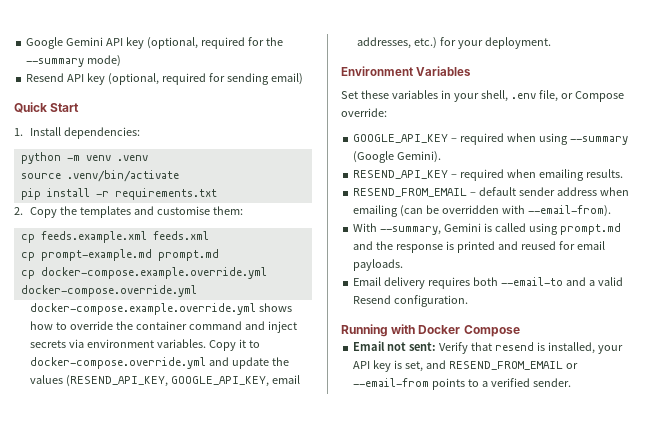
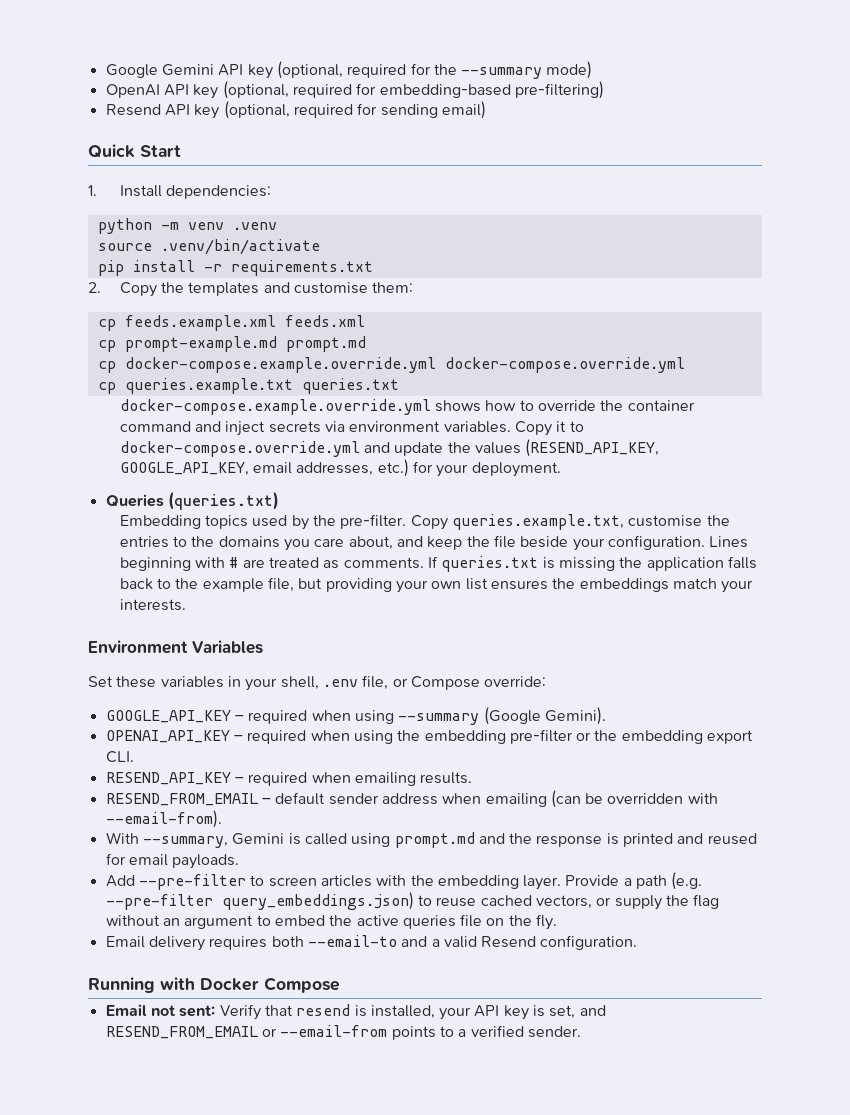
+ OpenAI API key (optional, required for embedding-based pre-filtering)
+ cp queries.example.txt queries.txt
+ Queries (queries.txt)
+ Embedding topics used by the pre-filter. Copy queries.example.txt, customise the entries to the domains you care about, and keep the file beside your configuration. Lines beginning with # are treated as comments. If queries.txt is missing the application falls back to the example file, but providing your own list ensures the embeddings match your interests.
+ OPENAI_API_KEY – required when using the embedding pre-filter or the embedding export CLI.
+ Add --pre-filter to screen articles with the embedding layer. Provide a path (e.g. --pre-filter query_embeddings.json) to reuse cached vectors, or supply the flag without an argument to embed the active queries file on the fly.

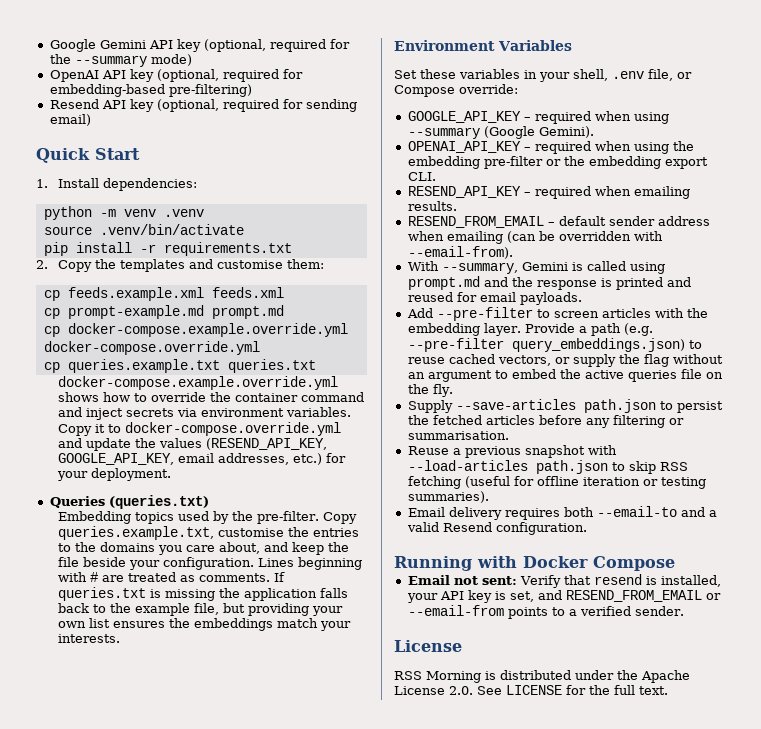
+ Supply --save-articles path.json to persist the fetched articles before any filtering or summarisation.
+ Reuse a previous snapshot with --load-articles path.json to skip RSS fetching (useful for offline iteration or testing summaries).
  Email not sent: Verify that resend is installed, your API key is set, and RESEND_FROM_EMAIL or --email-from points to a verified sender.
+ License
+ RSS Morning is distributed under the Apache License 2.0. See LICENSE for the full text.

* [BRIEF]
Would you copy every entry exactly as it stands, leaving out the pictures?

* [ANSWER SECTION]
+ OpenAI API key (optional, required for embedding-based pre-filtering)
+ cp queries.example.txt queries.txt
+ Queries (queries.txt)
+ Embedding topics used by the pre-filter. Copy queries.example.txt, customise the entries to the domains you care about, and keep the file beside your configuration. Lines beginning with # are treated as comments. If queries.txt is missing the application falls back to the example file, but providing your own list ensures the embeddings match your interests.
+ OPENAI_API_KEY – required when using the embedding pre-filter or the embedding export CLI.
+ Add --pre-filter to screen articles with the embedding layer. Provide a path (e.g. --pre-filter query_embeddings.json) to reuse cached vectors, or supply the flag without an argument to embed the active queries file on the fly.

+ Supply --save-articles path.json to persist the fetched articles before any filtering or summarisation.
+ Reuse a previous snapshot with --load-articles path.json to skip RSS fetching (useful for offline iteration or testing summaries).
  Email not sent: Verify that resend is installed, your API key is set, and RESEND_FROM_EMAIL or --email-from points to a verified sender.
+ License
+ RSS Morning is distributed under the Apache License 2.0. See LICENSE for the full text.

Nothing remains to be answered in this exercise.